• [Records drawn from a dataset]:
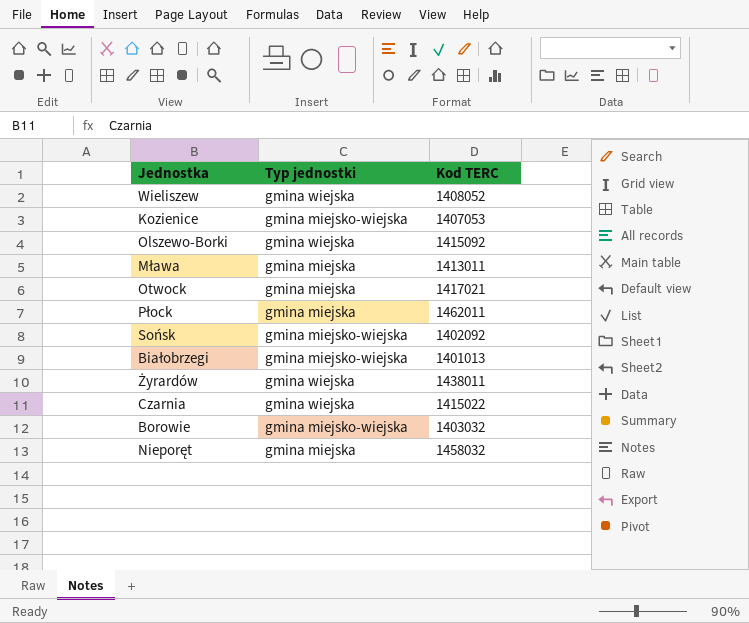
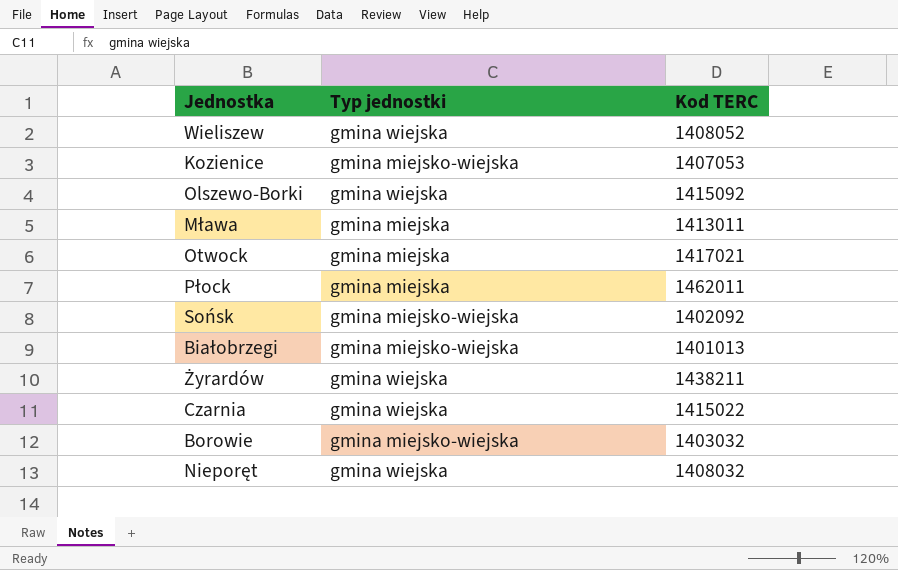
Żyrardów | Kod TERC: 1438011 -> 1438211
Nieporęt | Typ jednostki: gmina miejska -> gmina wiejska
Nieporęt | Kod TERC: 1458032 -> 1408032

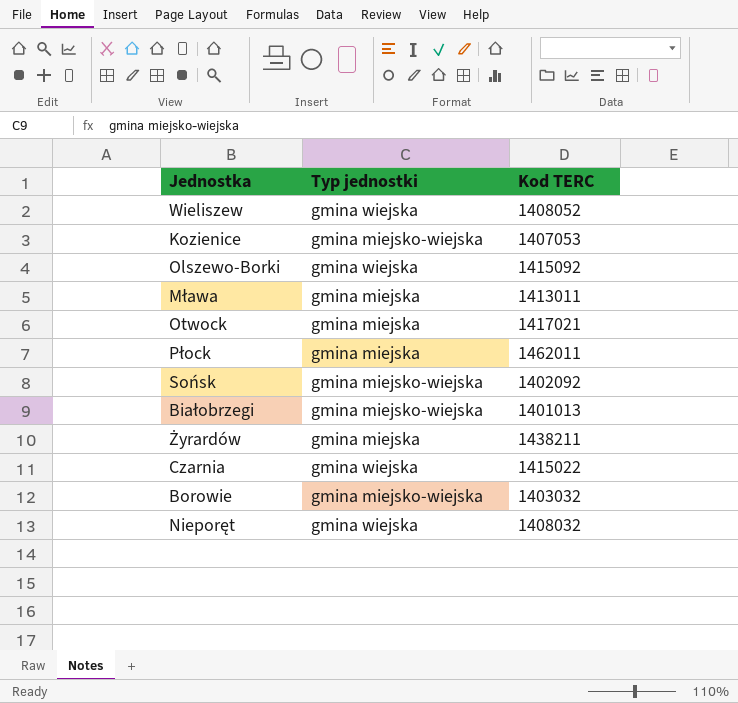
Żyrardów | Typ jednostki: gmina wiejska -> gmina miejska

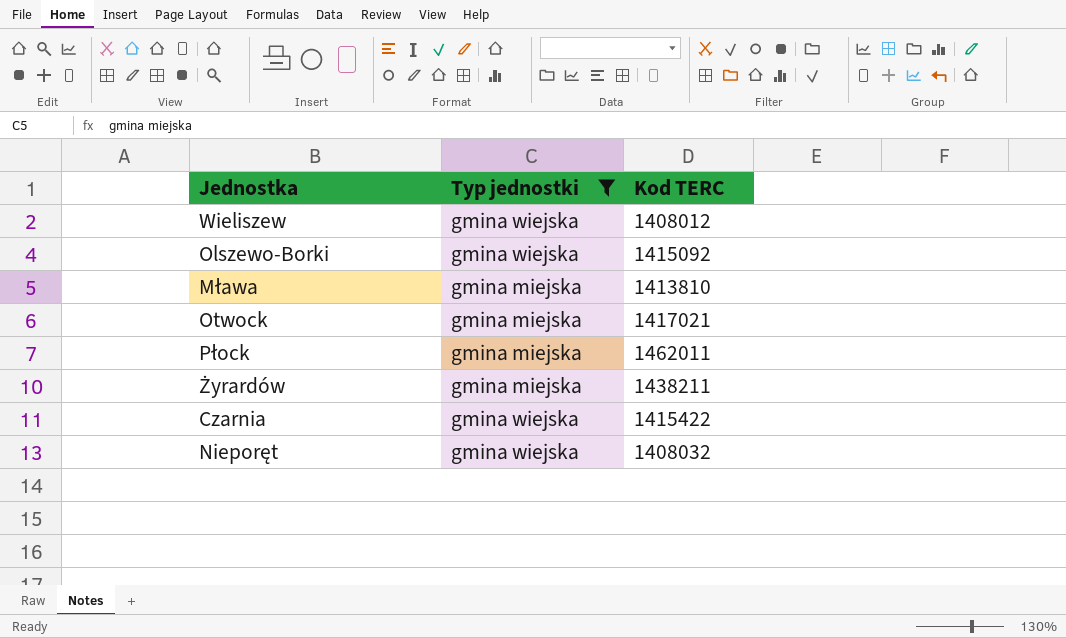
filter: none -> Typ jednostki != gmina miejsko-wiejska
Wieliszew | Kod TERC: 1408052 -> 1408012
Mława | Kod TERC: 1413011 -> 1413810
Czarnia | Kod TERC: 1415022 -> 1415422

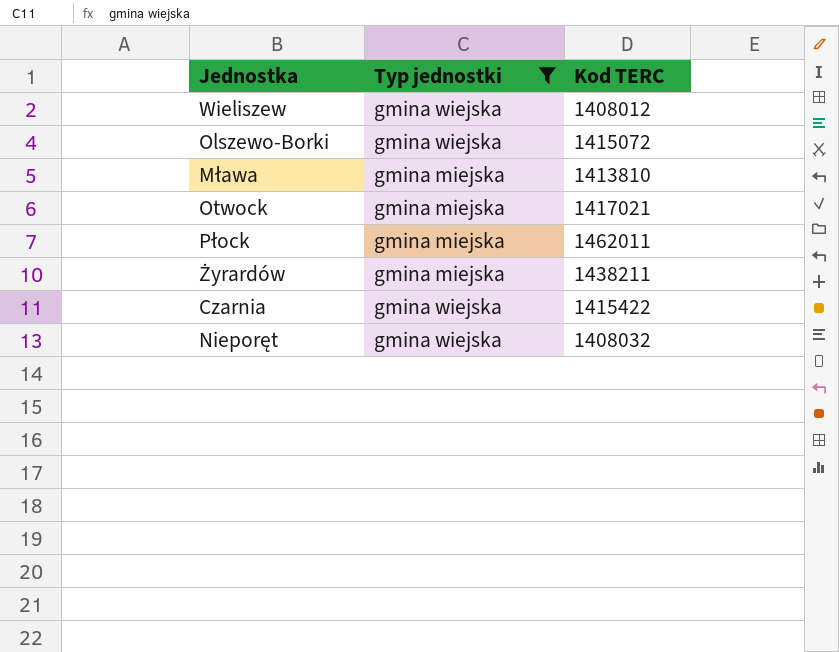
Olszewo-Borki | Kod TERC: 1415092 -> 1415072

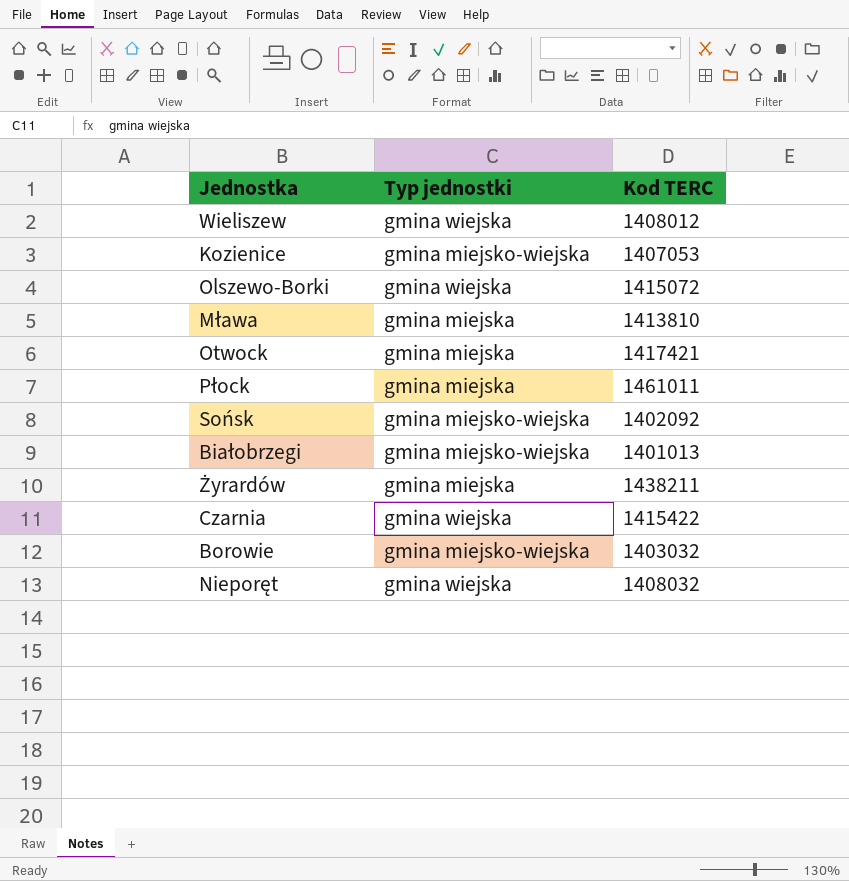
filter: Typ jednostki != gmina miejsko-wiejska -> none
Otwock | Kod TERC: 1417021 -> 1417421
Płock | Kod TERC: 1462011 -> 1461011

• [Aim of the task]:
Take the data above and repeat it exactly, leaving each picture out.

• [Your solution]:
Żyrardów | Kod TERC: 1438011 -> 1438211
Nieporęt | Typ jednostki: gmina miejska -> gmina wiejska
Nieporęt | Kod TERC: 1458032 -> 1408032

Żyrardów | Typ jednostki: gmina wiejska -> gmina miejska

filter: none -> Typ jednostki != gmina miejsko-wiejska
Wieliszew | Kod TERC: 1408052 -> 1408012
Mława | Kod TERC: 1413011 -> 1413810
Czarnia | Kod TERC: 1415022 -> 1415422

Olszewo-Borki | Kod TERC: 1415092 -> 1415072

filter: Typ jednostki != gmina miejsko-wiejska -> none
Otwock | Kod TERC: 1417021 -> 1417421
Płock | Kod TERC: 1462011 -> 1461011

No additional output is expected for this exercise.